Personal information
- Full name: John L. Borozzi
- Date of birth: January 25, 1954 (age 72)
- Place of birth: Baltimore, Maryland, U.S.
- Height: 5 ft 9 in (1.75 m)
- Positions: Midfielder; forward;

College career
- Years: Team / Apps / (Gls)
- 1973–1975: Penn Quakers

Senior career*
- Years: Team / Apps / (Gls)
- 1976: Philadelphia Atoms / 8 / (0)
- 1977–1978: Washington Diplomats / 0 / (0)
- 1980–1981: Baltimore Blast (indoor) / 8 / (0)

= John Borozzi =

American soccer player-coach (born 1954)

John Borozzi is an American retired soccer player who played in the North American Soccer League and Major Indoor Soccer League. He later served in a variety of executive positions both at the team and league levels with MISL and Major League Soccer.

==Player==

===Youth===
In 1972, Borozzi graduated from Dundalk High School where he had led his school's soccer team to two state championships, scoring 54 career goals. He attended the University of Pennsylvania where he played on the men's soccer team from 1974 to 1975. In 1974, he was First Team All Ivy. In 1975, he was chosen to play for the U.S. Olympic team as it prepared for qualifications for the 1976 Summer Olympics. His commitments to the Olympic team eventually led Borozzi to drop out of Penn as a senior. He completed his undergraduate degree in 1988 from Towson State.

===Professional===
In 1976, Borozzi signed with the Philadelphia Atoms of the North American Soccer League. The team folded at the end of the season, and he signed as a free agent with the Washington Diplomats. He was an unused substitute for the 1977 season and was released a month into the 1978 season.
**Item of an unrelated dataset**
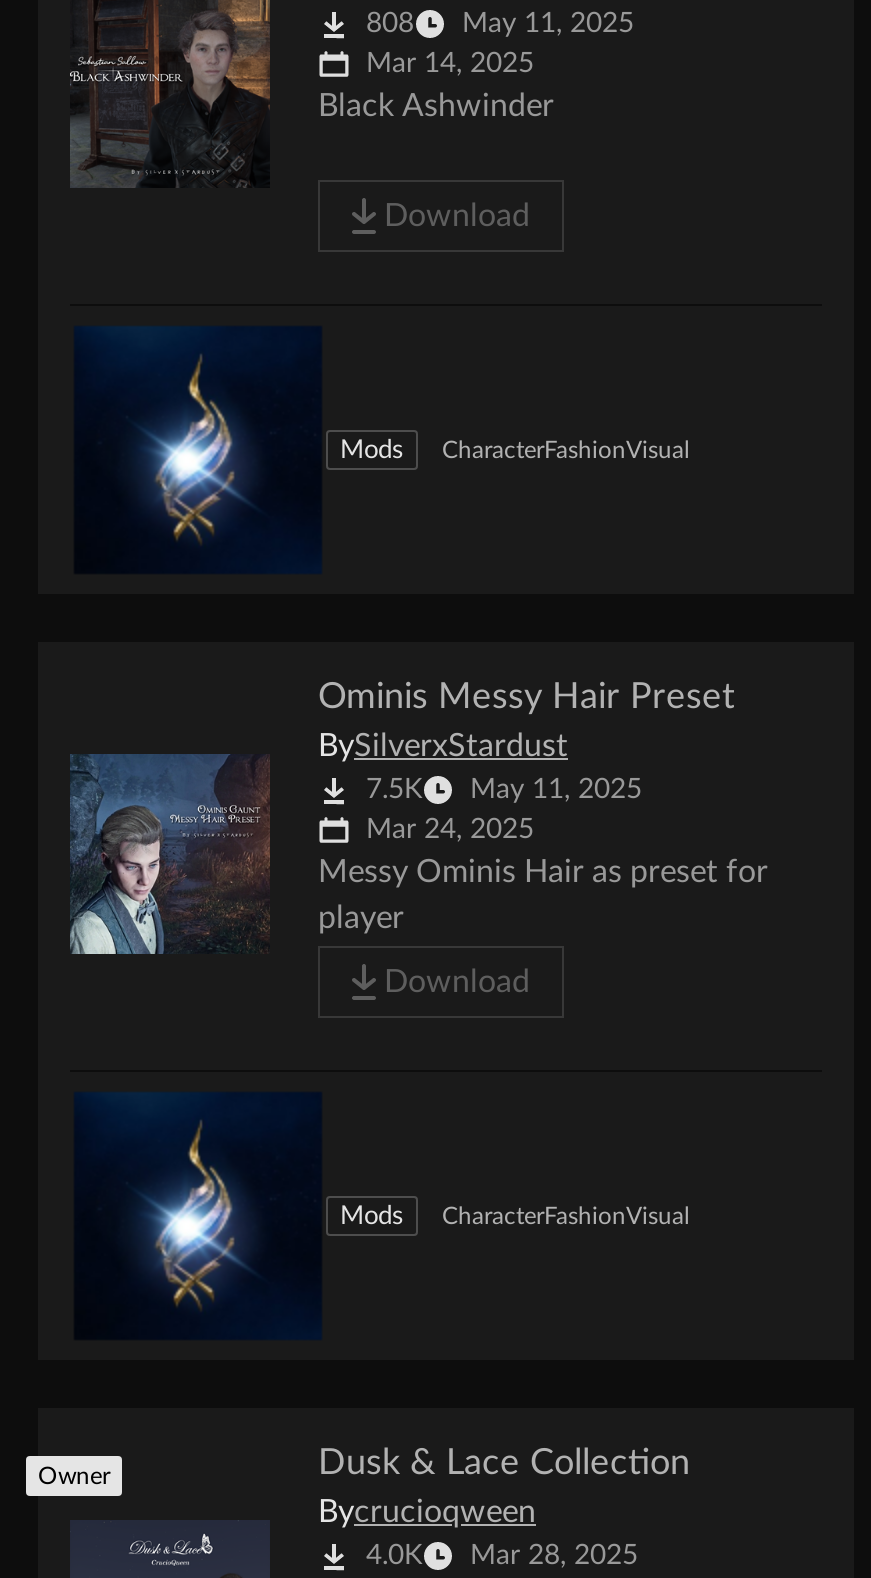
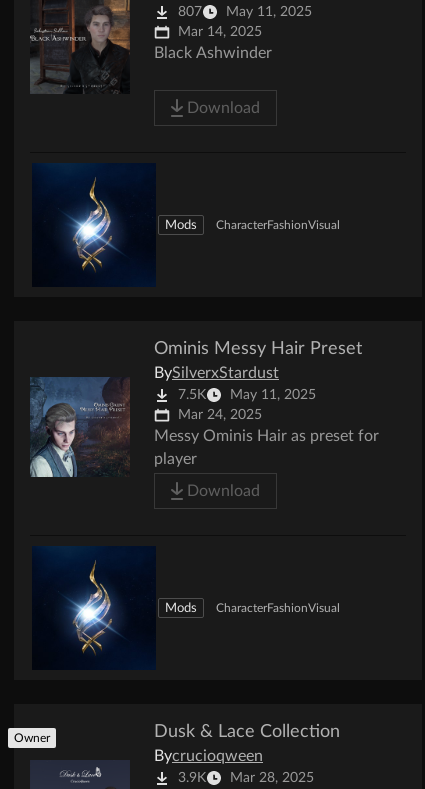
- 808 May 11, 2025
+ 807 May 11, 2025

- 4.0K Mar 28, 2025
+ 3.9K Mar 28, 2025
He played eight games for the Baltimore Blast of Major Indoor Soccer League during the 1980–1981 season.

==Management==
In August 1990, the Blast hired Borozzi as the team's general manager after the previous GM, Stan White, had resigned. In September 1991, he became the deputy commissioner of the Major Soccer League. In February 1993, he joined the Baltimore Bays of USISL as its youth soccer director. In September 1995, the Columbus Crew of Major League Soccer hired Borozzi as its marketing director. In 1998, he moved to the Miami Fusion where he worked in various positions in sales and marketing.

He was inducted into the Maryland Soccer Hall of Fame in 1995.